# churn prediction with classification

We will do a churn prediction project, predicting if they will swith away from our company

This way we can give them promotional emails and stay

We will use Binary Classification

The ML strategy applied to approach this problem is binary classification, which for one instance ($i^{th}$ customer), can be expressed as:

$$\large g\left(x_{i}\right) = y_{i}$$

In the formula, $y_i$ is the model's prediction and belongs to {0,1}, with 0 being the negative value or no churning, and 1 the positive value or churning. The output corresponds to the likelihood of churning.

In brief, the main idea behind this project is to build a model with historical data from customers and assign a score of the likelihood of churning.

y is a score from 0 to 1, where 0 means no churn and 1 means churn.

basically we use some info to do this

## 3.1 data prep

In [None]:
# lets import the some modules and import the data
import pandas as pd
import numpy as np

from sklearn.model_selection import train_test_split
from sklearn.metrics import mutual_info_score
from sklearn.feature_extraction import DictVectorizer
from sklearn.linear_model import LogisticRegression

import matplotlib.pyplot as plt

In [None]:
#now we get data and view it

df = pd.read_csv('data/churn.csv')

df.head().T # transposes to db to make rows become columns

Now lets do our standard data preparation

In [None]:
# makes all columns lower case snake case, same with all values of type object

df.columns = df.columns.str.lower().str.replace(' ', '_')

categorial_columns = list(df.dtypes[df.dtypes == 'object'].index)

for c in categorial_columns:
    df[c] = df[c].str.lower().str.replace(' ', '_')
    
df.head().T

In [None]:
# now we need to convert the types, if you run df.dTypes it shows some wacky types
# the columns are total charges, and churn. 

df.totalcharges = pd.to_numeric(df.totalcharges, errors = 'coerce')
# coerce ignores the erros
df.totalcharges = df.totalcharges.fillna(0)
# get rid of the nulls


# churn requres it be binary instead of yes or no
df.churn = (df.churn == 'yes').astype(int)

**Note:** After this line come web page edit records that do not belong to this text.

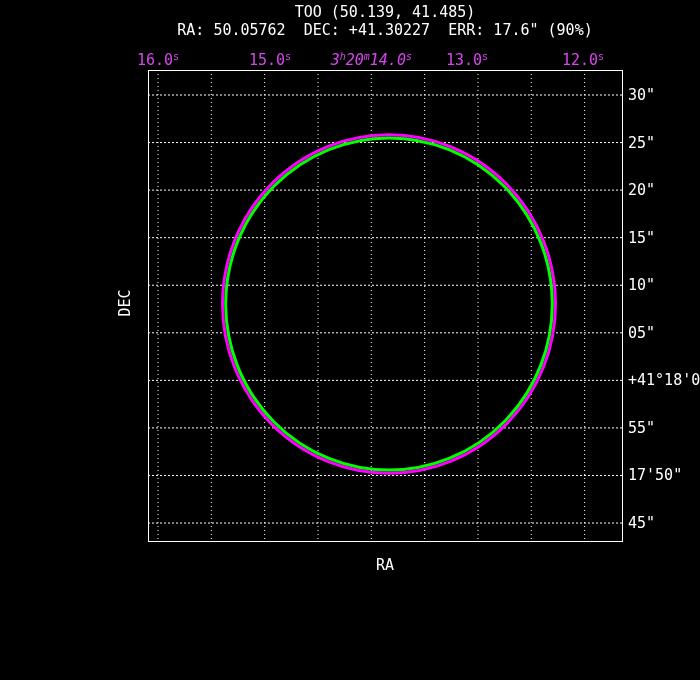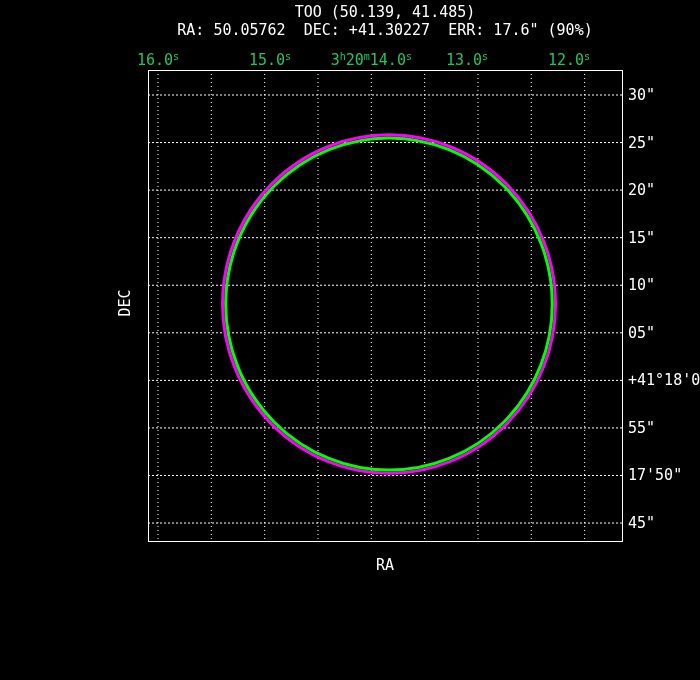--- a/index.html
+++ b/index.html
@@ -15,21 +15,21 @@
     color: #ffffff;
     font-size: 15px;
     line-height: 16px;
     white-space: pre;
   }
   #plot-title   { top: 4px;  left: 35px; width: 700px; text-align: center; }
   #plot-subtitle{ top: 22px; left: 35px; width: 700px; text-align: center; }
   .top-tick {
     top: 49px;
     transform: translateX(-50%);
-    color: #22c55e; font-size: 15px; white-space: pre;
+    color: #d946ef; font-size: 15px; white-space: pre;
   }
   .top-tick sup, .sup {
     font-size: 10px;
     vertical-align: 5px;
   }
   .right-tick {
     left: 628px;
     color: #fff; font-size: 15px; white-space: pre;
   }
   #xaxis-title { top: 557px; left: 35px; width: 700px; text-align: center; }
@@ -69,23 +69,23 @@
       <line x1="148" y1="475.48" x2="622" y2="475.48" stroke="#ffffff" stroke-width="1" stroke-dasharray="2,2"></line>
       <line x1="148" y1="523.04" x2="622" y2="523.04" stroke="#ffffff" stroke-width="1" stroke-dasharray="2,2"></line>
       <ellipse cx="389" cy="304" rx="166.5" ry="169.3" fill="none" stroke="#ff00ff" stroke-width="3"></ellipse>
       <ellipse cx="389" cy="304" rx="163.3" ry="166.1" fill="none" stroke="#00ff00" stroke-width="3"></ellipse>
       <rect x="148.5" y="70.5" width="474" height="471" fill="none" stroke="#ffffff" stroke-width="1"></rect>
     </svg>
 
   <div id="ticks-top">
       <div class="abs txt top-tick" style="left: 158px;">16.0<sup>s</sup></div>
       <div class="abs txt top-tick" style="left: 270px;">15.0<sup>s</sup></div>
-      <div class="abs txt top-tick" style="left: 371.32px;">3<sup>h</sup>20<sup>m</sup>14.0<sup>s</sup></div>
+      <div class="abs txt top-tick" style="left: 371.32px; font-style: italic;">3<sup>h</sup>20<sup>m</sup>14.0<sup>s</sup></div>
       <div class="abs txt top-tick" style="left: 467px;">13.0<sup>s</sup></div>
-      <div class="abs txt top-tick" style="left: 569px;">12.0<sup>s</sup></div>
+      <div class="abs txt top-tick" style="left: 583px;">12.0<sup>s</sup></div>
     </div>
   <div id="ticks-right">
       <div class="abs txt right-tick" style="top: 87px;">30"</div>
       <div class="abs txt right-tick" style="top: 134.56px;">25"</div>
       <div class="abs txt right-tick" style="top: 182.12px;">20"</div>
       <div class="abs txt right-tick" style="top: 229.68px;">15"</div>
       <div class="abs txt right-tick" style="top: 277.24px;">10"</div>
       <div class="abs txt right-tick" style="top: 324.8px;">05"</div>
       <div class="abs txt right-tick" style="top: 372.36px;">+41°18'00"</div>
       <div class="abs txt right-tick" style="top: 419.92px;">55"</div>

## 3.2 Set up validation framework

- We did this before using numpy and pandas to do the 60 20 20 division
- this time we will use scikit learn

In [None]:
from sklearn.model_selection import train_test_split


# we first split with full_train and test, then we split the "full_train" into train and validation
df_full_train, df_test = train_test_split(df, test_size= 0.2, random_state=1)
df_train, df_val = train_test_split(df_full_train, test_size= 0.25, random_state=1) # 0.25 because the size scales


In [None]:
# check if the size is right
len(df_train), len(df_val), len(df_test)

In [None]:
#reset index 
df_train.reset_index(drop=True)
df_val.reset_index(drop=True)
df_test.reset_index(drop=True)

In [None]:
# get the y values

y_train = df_train.churn.values
y_val = df_val.churn.values
y_test = df_train.churn.values

#delete churn value form all df

del df_train['churn']
del df_val['churn']
del df_test['churn']

## 3.3 EDA

- Look for missing values
- Look at target variable
- Look at numerical and categorical variables

In [None]:
# lets see the churn rate right now
# normalize turns into percentage
df_full_train.churn.value_counts(normalize=True)

In [None]:
# another way to get the churn rate is computing the meawn

global_churn_rate = df_full_train.churn.mean()
round(global_churn_rate, 2)

In [None]:
# now lets get sone numerical variables

#if you run dtypees there are 3  numerical values that we care about:
# totalCharges, tenure, and montlycharges

numerical = ['tenure', 'monthlycharges', 'totalcharges']

df_full_train.columns
categorial = ['gender', 'seniorcitizen', 'partner', 'dependents', 'phoneservice', 'multiplelines', 'internetservice', 'onlinesecurity', 'onlinebackup', 'deviceprotection', 'techsupport','streamingtv', 'streamingmovies', 'contract', 'paperlessbilling','paymentmethod']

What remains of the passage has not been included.